Requirement: Find every line below with "scuba" in it and give only how many there are.
=== Begin Enclosure ===
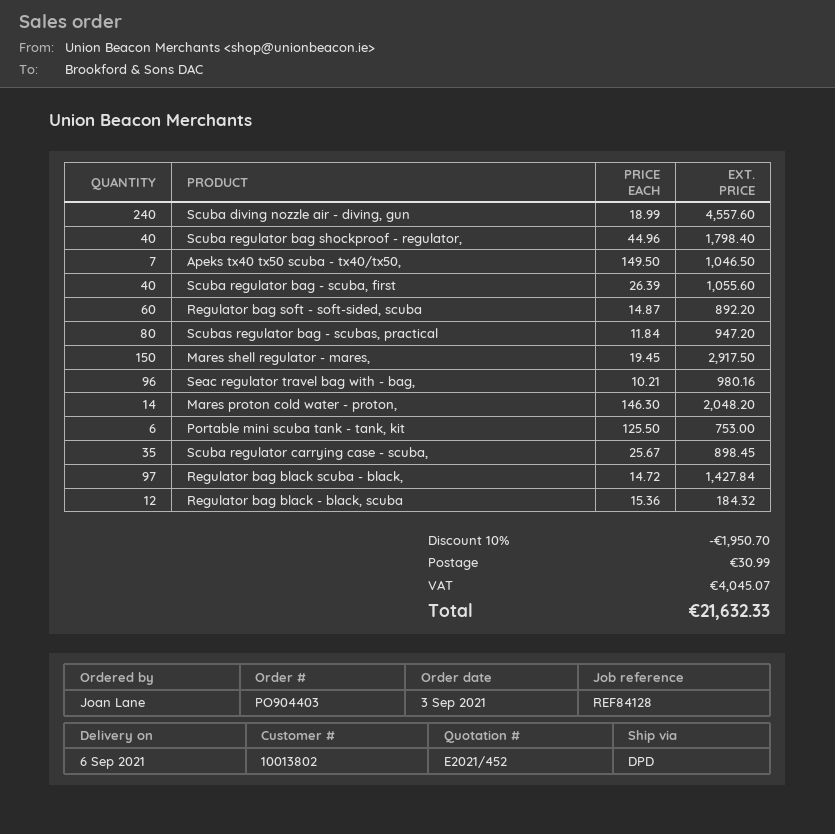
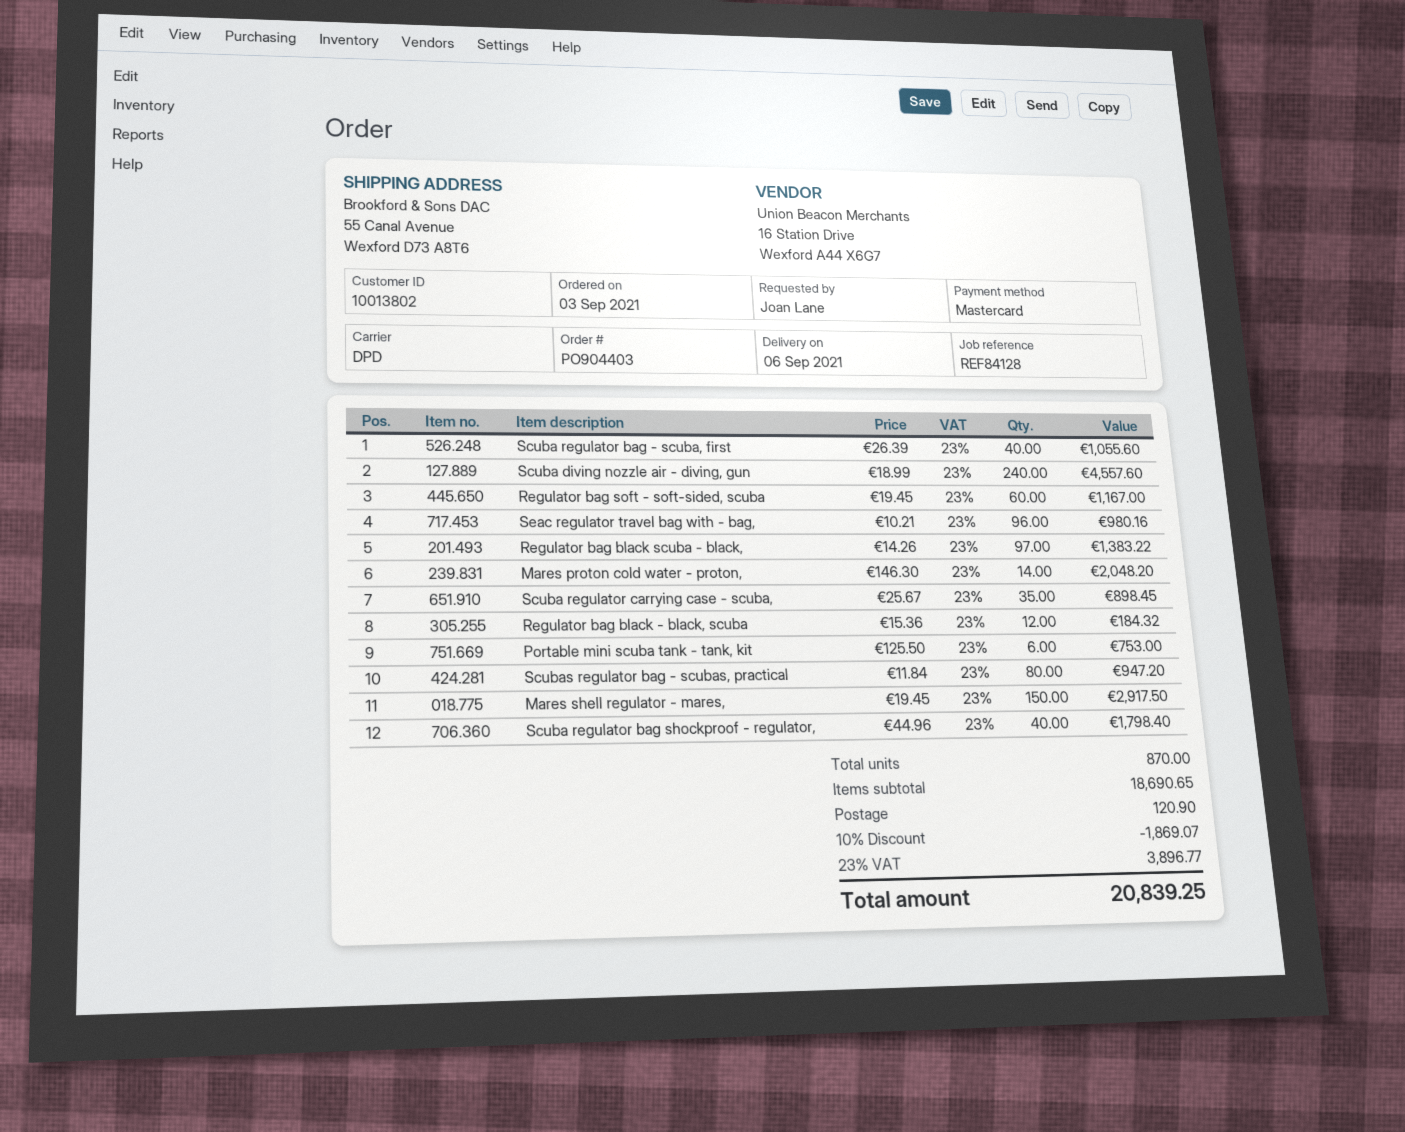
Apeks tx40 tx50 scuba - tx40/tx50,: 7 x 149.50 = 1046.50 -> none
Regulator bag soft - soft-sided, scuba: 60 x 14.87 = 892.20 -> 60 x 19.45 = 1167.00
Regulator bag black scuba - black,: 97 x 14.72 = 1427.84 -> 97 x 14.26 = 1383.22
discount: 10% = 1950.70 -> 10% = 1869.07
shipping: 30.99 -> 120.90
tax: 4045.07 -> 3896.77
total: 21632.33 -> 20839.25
=== End Enclosure ===
Reply: 3